» **Exercise details**: Find all lines in the listing that include the word "Browse", then copy them.

» **Study material**:
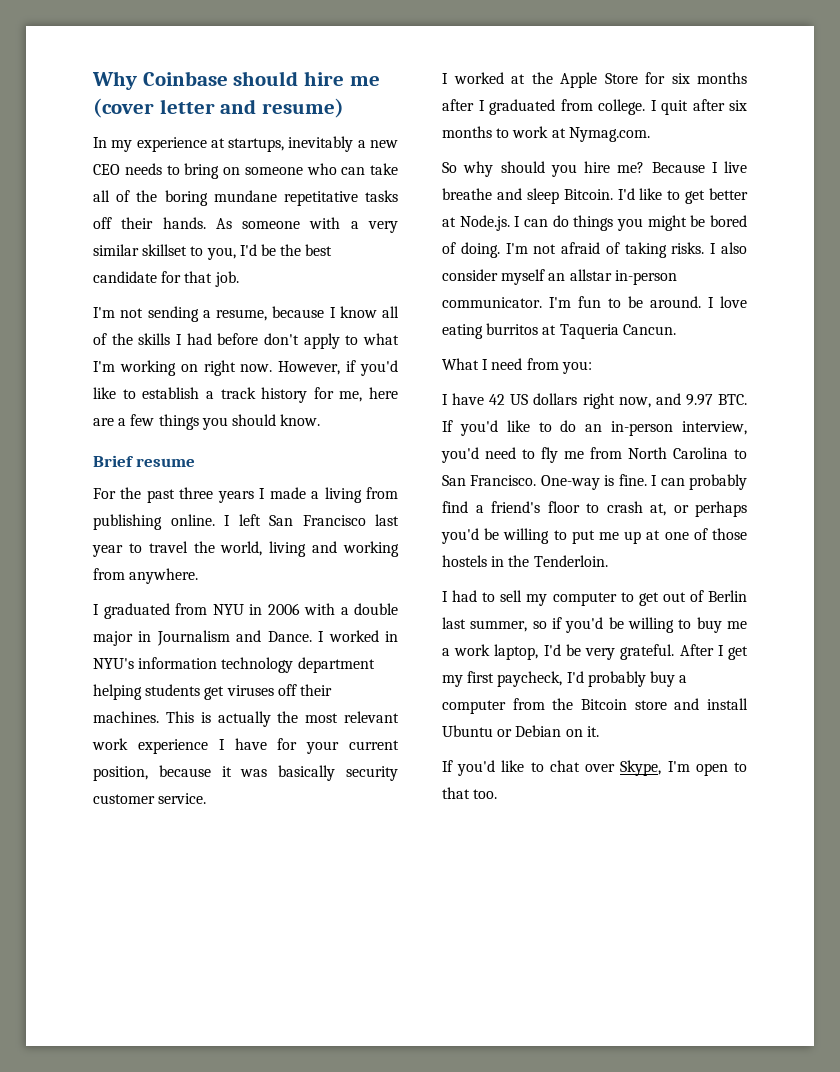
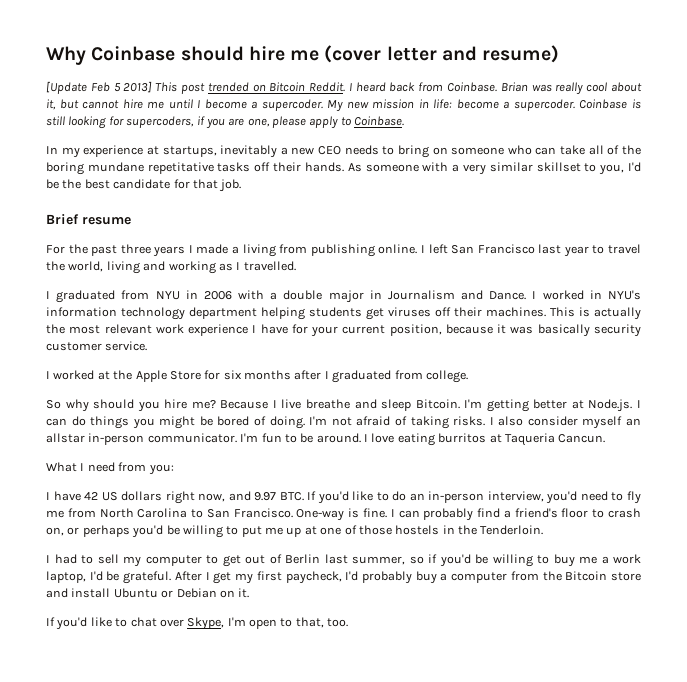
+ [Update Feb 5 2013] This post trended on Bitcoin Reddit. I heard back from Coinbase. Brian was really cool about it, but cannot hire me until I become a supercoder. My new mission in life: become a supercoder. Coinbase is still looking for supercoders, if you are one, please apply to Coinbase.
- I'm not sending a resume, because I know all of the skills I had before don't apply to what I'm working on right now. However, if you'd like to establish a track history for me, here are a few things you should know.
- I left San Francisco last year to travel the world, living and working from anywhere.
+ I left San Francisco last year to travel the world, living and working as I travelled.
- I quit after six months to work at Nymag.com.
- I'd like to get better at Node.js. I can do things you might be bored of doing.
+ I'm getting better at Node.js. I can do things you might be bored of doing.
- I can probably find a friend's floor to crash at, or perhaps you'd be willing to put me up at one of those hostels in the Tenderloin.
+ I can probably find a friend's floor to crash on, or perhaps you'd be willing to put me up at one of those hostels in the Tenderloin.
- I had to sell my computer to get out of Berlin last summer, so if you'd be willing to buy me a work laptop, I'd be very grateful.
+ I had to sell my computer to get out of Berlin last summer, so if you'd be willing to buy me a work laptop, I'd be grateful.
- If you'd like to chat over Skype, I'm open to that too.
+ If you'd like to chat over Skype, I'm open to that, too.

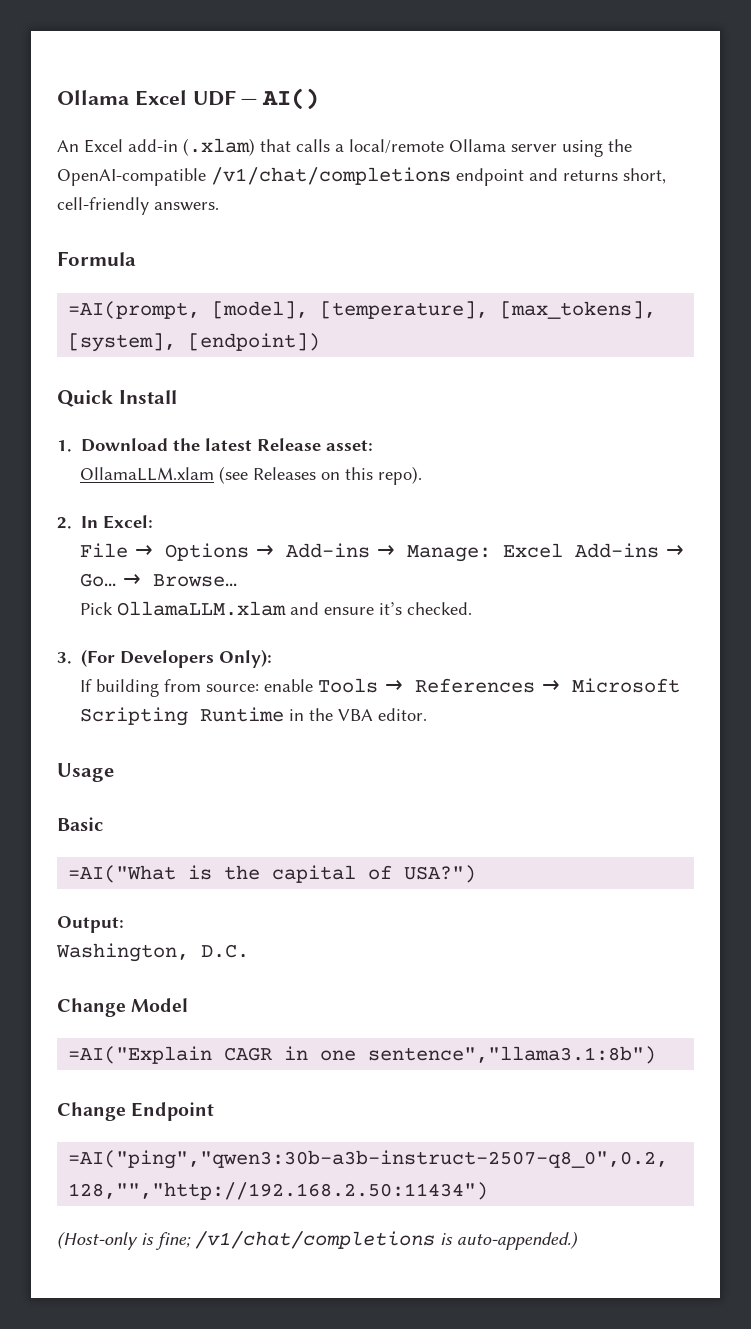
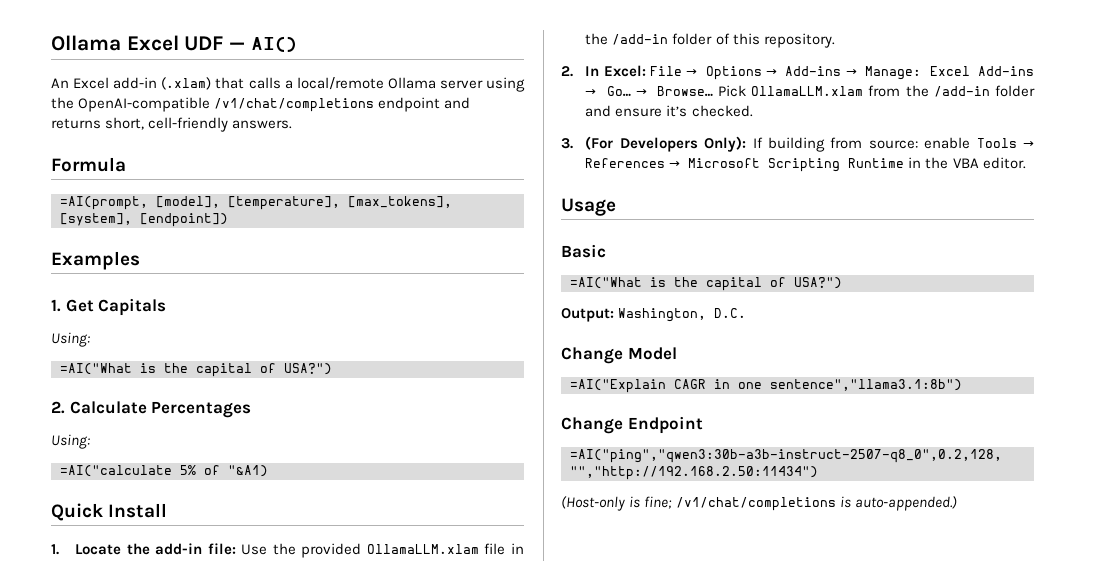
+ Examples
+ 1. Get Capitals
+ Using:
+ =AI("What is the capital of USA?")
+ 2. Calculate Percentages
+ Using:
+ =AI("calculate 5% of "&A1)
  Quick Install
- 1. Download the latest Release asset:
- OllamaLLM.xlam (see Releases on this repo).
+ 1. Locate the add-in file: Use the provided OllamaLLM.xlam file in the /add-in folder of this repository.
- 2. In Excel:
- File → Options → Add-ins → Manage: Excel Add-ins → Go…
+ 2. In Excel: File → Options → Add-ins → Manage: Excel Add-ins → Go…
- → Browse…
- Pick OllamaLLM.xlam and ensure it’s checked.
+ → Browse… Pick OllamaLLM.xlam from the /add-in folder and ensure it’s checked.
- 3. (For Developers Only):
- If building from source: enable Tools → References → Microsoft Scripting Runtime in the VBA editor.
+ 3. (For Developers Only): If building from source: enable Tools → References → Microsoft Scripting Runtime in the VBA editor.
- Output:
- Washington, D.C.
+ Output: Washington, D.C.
* * *
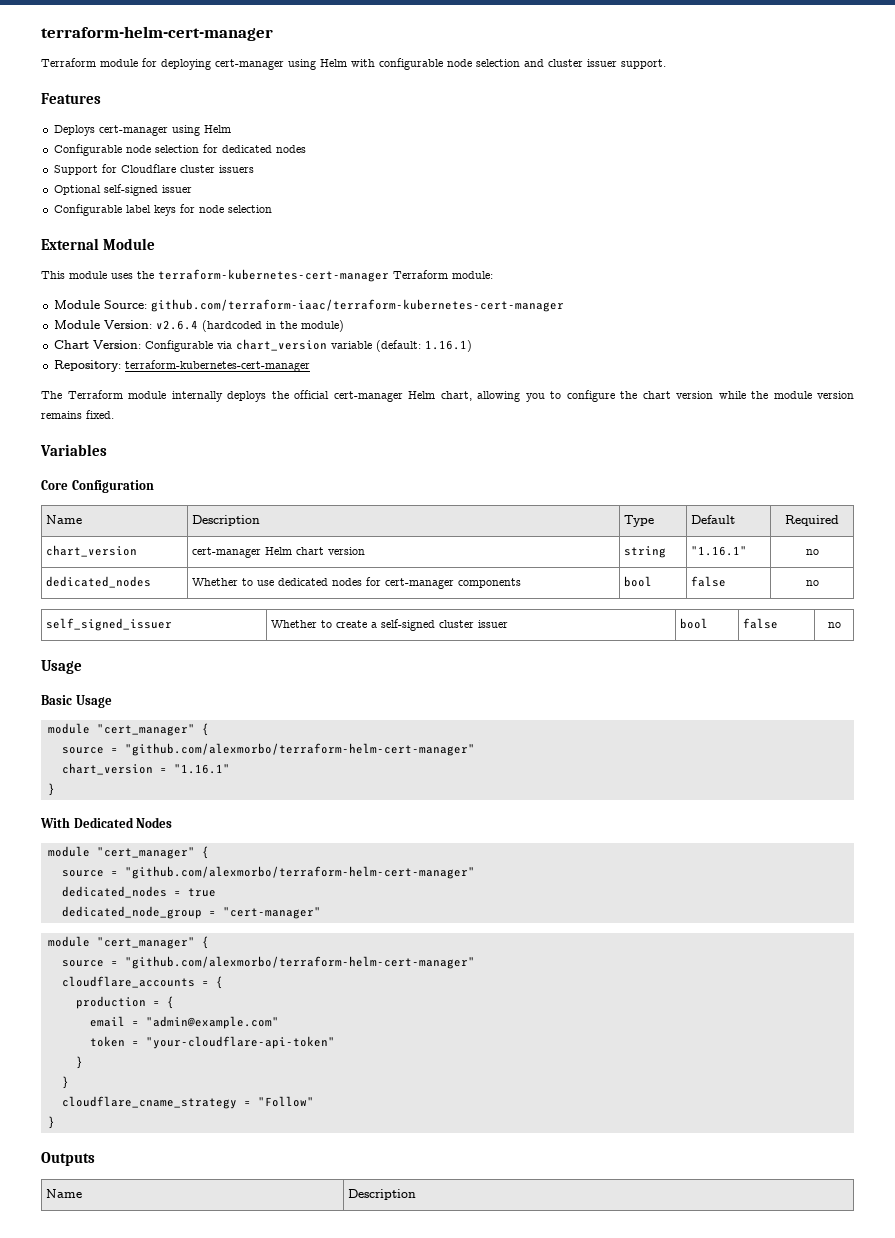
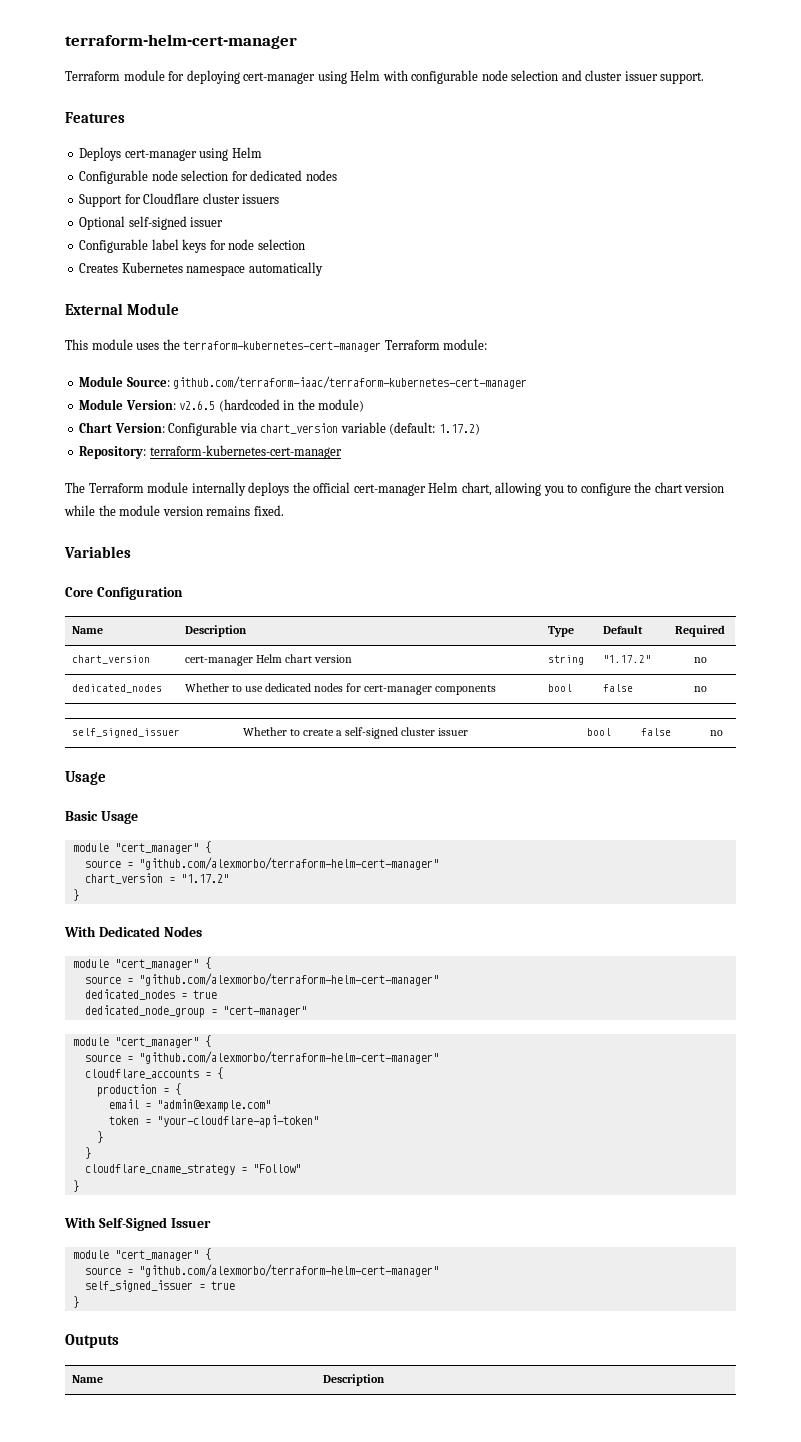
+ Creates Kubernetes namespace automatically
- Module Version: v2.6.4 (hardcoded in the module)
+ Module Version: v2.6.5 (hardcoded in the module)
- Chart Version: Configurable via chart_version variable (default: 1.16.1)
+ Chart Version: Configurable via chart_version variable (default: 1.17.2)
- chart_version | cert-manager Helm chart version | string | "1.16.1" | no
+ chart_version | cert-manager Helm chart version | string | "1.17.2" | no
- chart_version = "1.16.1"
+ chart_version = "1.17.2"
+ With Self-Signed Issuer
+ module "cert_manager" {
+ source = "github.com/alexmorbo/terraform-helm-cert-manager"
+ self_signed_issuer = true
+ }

» **Written response**:
- → Browse…
+ → Browse… Pick OllamaLLM.xlam from the /add-in folder and ensure it’s checked.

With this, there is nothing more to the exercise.